Lief en Leed

Het is dat ik écht in de liefde geloof… Maar ik zie beroepshalve heel veel relatieleed. We rommelen maar wat aan, relatietechnisch. Veertig procent van de relaties strandt. En vaak loopt de relatie die we daarna hebben wéér mis.

Als het dan zo vaak mis gaat of niet leuk is, waarom willen we het dan toch zo graag? Waarom dromen zelfs happy singles stiekem wel eens van ‘lang en gelukkig’ terwijl er om ons heen zoveel variaties van ongelukkig te vinden zijn? Kort én lang ongelukkig. Waarom blijven we ernaar verlangen?

eerlijk zullen we alles delen

Uitgepraat

Ik zie in mijn praktijk veel vreugdeloze relaties. Mannen en vrouwen die zich niet meer op hun gemak voelen bij elkaar. Die zichzelf én elkaar kwijt zijn. Die volkomen geabsorbeerd lijken te worden door hun werk of door de kinderen. Die veel in hun mobiel of achter hun laptop zitten. Die hun enthousiasme over hun werk vooral delen met hun collega’s. Partners die al tijden niet meer vrijen maar nog elke avond vragen: ‘Hoe was je dag?’. Die het nog jaren volhouden terwijl de sjeu eruit is. Mensen die zich mét relatie eenzamer voelen dan ze zich zonder relatie ooit hebben gevoeld.

Gehard-wired voor contact

Relaties zijn net hogere wiskunde. Als je het snapt, is het logisch:

Mensenkinderen zijn voor hun overleving aangewezen op langdurige zorg door volwassenen, ouders. Kinderen hebben die ouders nodig voor hun veiligheid, voor warmte, om hen te helpen de wereld te verkennen en zich te ontwikkelen. Volwassenen hebben andere volwassenen nodig voor het voortbrengen van nageslacht. Nogal wiedes : ) En volwassenen hebben hulp nodig van anderen om hun kinderen groot te brengen. Daarom zijn mensen, groot en klein, ingesteld op het maken en onderhouden van contact. Op het aangaan van relaties.

Contact willen maken zit dus in onze genen. Het is ons zó ingebakken, dat we het ontbréken van contact als stressvol ervaren. We willen relaties en zonder relaties voelen we ons eenzaam. Eenzaamheid verhoogt zelfs de sterftekans.

Wat willen we dan?

In dit licht is het lógisch dat we een partner willen. En hoe ziet de taakomschrijving eruit?
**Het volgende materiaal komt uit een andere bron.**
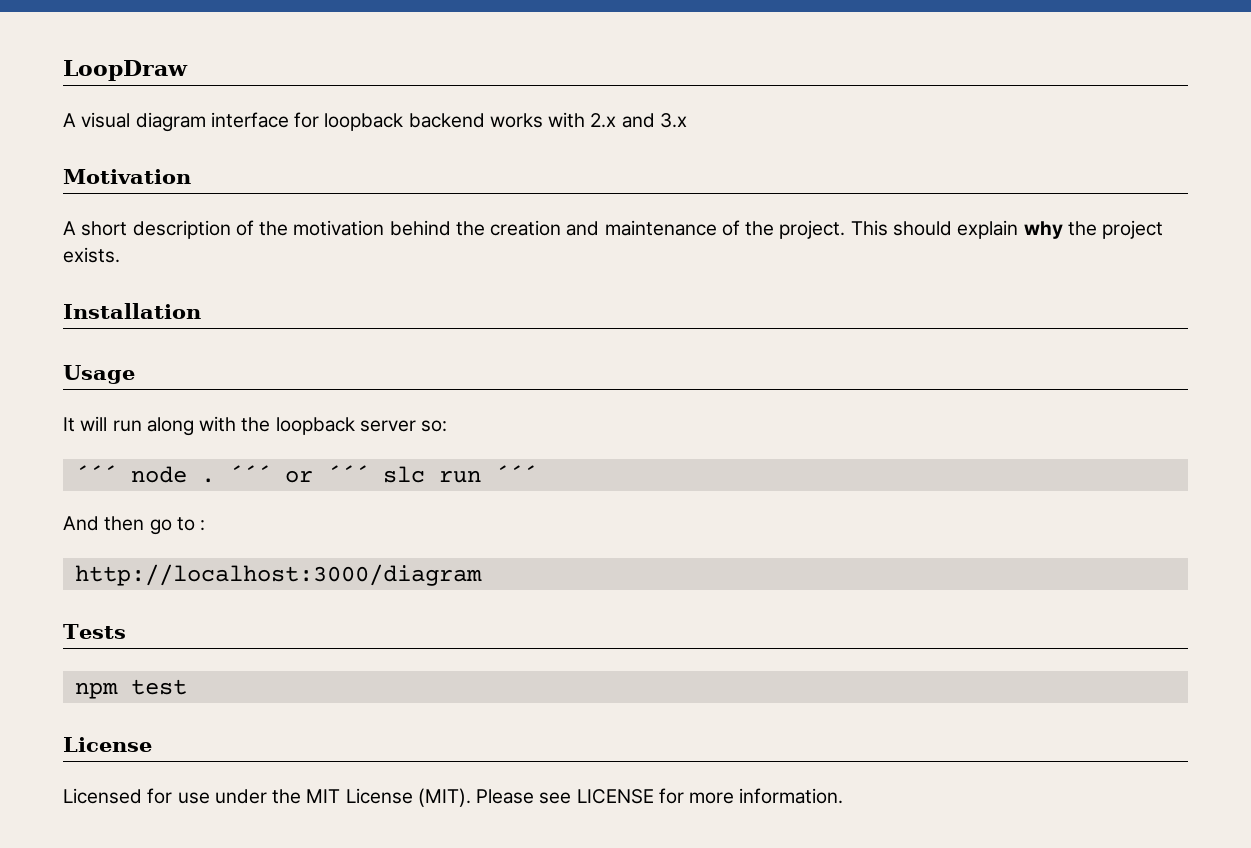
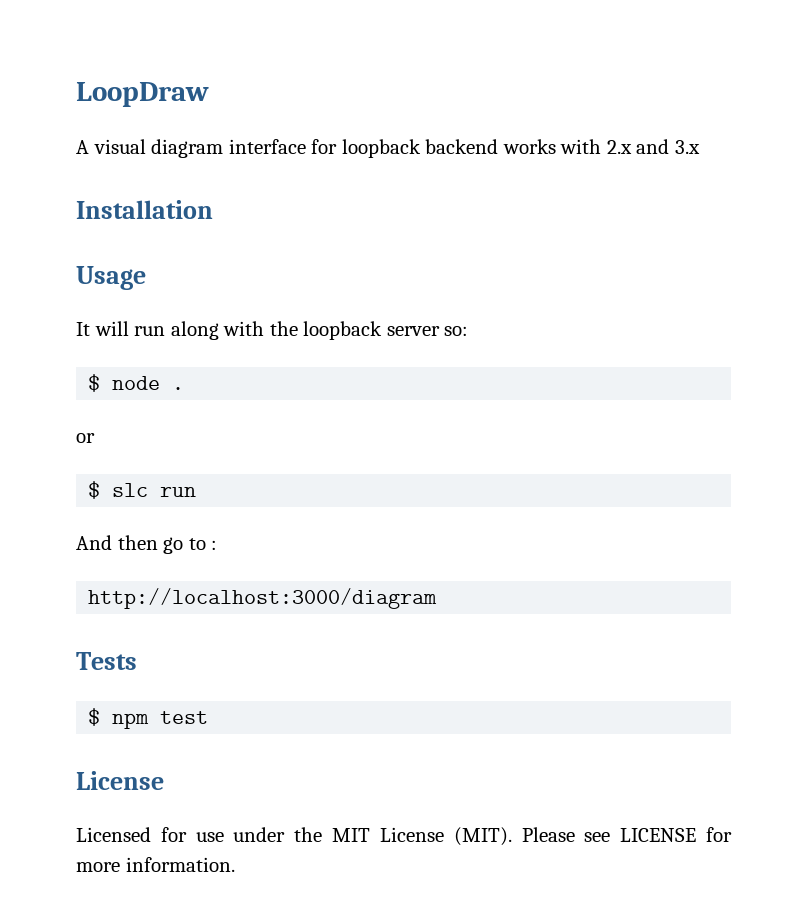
- Motivation
- A short description of the motivation behind the creation and maintenance of the project. This should explain why the project exists.
- ´´´ node . ´´´ or ´´´ slc run ´´´
+ $ node .
+ or
+ $ slc run
- npm test
+ $ npm test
  • Iemand om mee samen te zijn
  • Iemand die ons stimuleert om het beste uit onszelf te halen, die ons een veilige basis biedt
  • Iemand die er voor ons is als er grote en vervelende dingen gebeuren in ons leven
  • En bovendien iemand om mee te vrijen, als we daar zin in hebben. Want zonder partner is regelmatige seks organiseren wel een beetje een dingetje ; )
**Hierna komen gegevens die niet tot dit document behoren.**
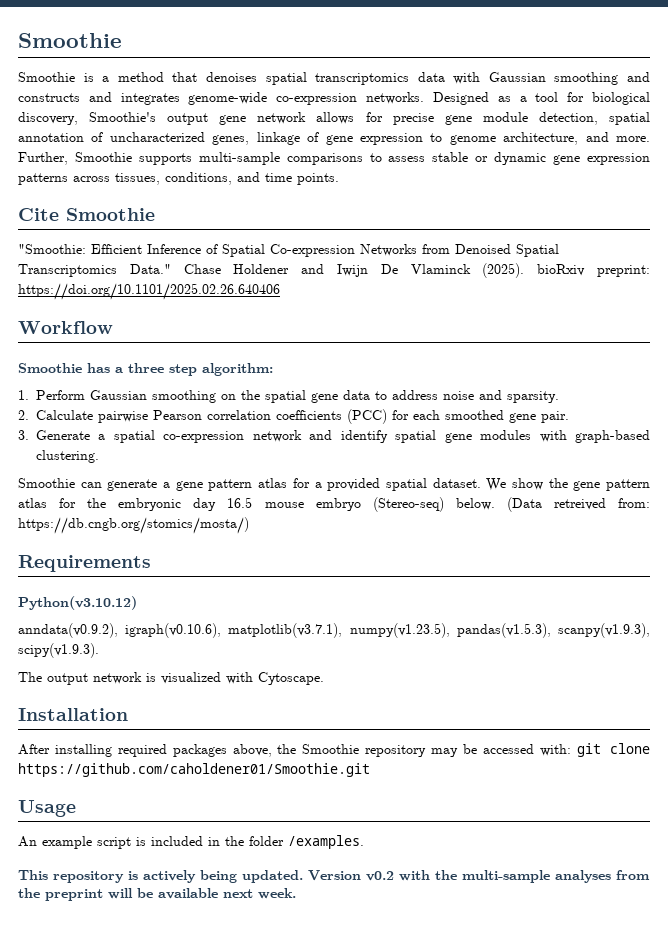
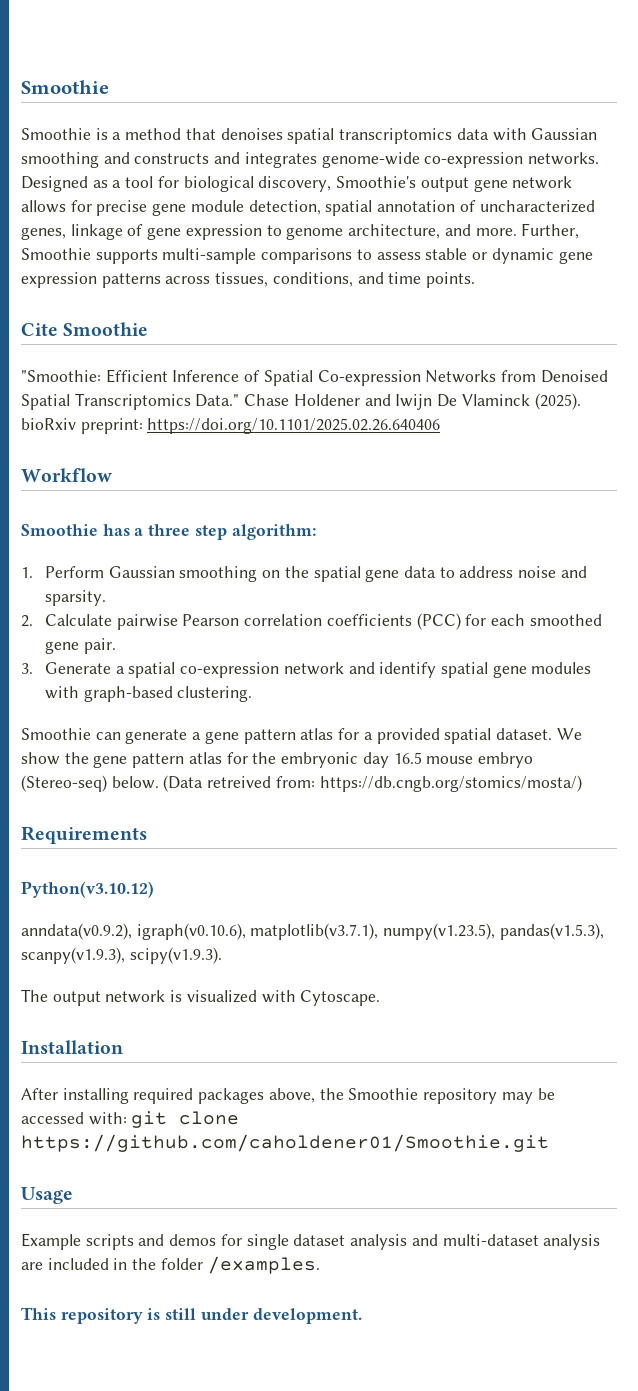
- An example script is included in the folder /examples.
+ Example scripts and demos for single dataset analysis and multi-dataset analysis are included in the folder /examples.
- This repository is actively being updated. Version v0.2 with the multi-sample analyses from the preprint will be available next week.
+ This repository is still under development.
We willen iemand ‘om ons leven mee te delen’.

Hang naar autonomie

Waar gaat het mis? Veel mensen zijn het verleerd elkaar nodig te hebben. We zijn zonder partner meestal prima in staat om ons leven vorm te geven. We willen autonoom zijn. Onze eigen boontjes doppen. En daarom laten we vaak een deel van onszelf, een kwetsbaar stuk, niet of niet meer zien aan onze partner. Want dat is niet het leukste stuk, om te laten zien. We zeggen misschien nog wel wat we vandaag hebben gedaan, maar we delen vaak niet meer hoe we het belééfd hebben. En bij de dieptepunten blijven we liever weg.

Samen jezelf zijn

Delen is meer dan praten. Delen is vertellen, mét gevoel. Delen is hét recept tegen eenzaamheid. Delen is óók het recept voor goede relaties. Ik pleit voor: eerlijk zullen we alles delen. Nou ja, bijna alles… Alles wat ons diep raakt. Suikergoed en buikpijn. Want als we delen wat ons raakt, en vragen om wat we nodig hebben, kunnen anderen ons geven waar we behoefte aan hebben. Zo simpel is het.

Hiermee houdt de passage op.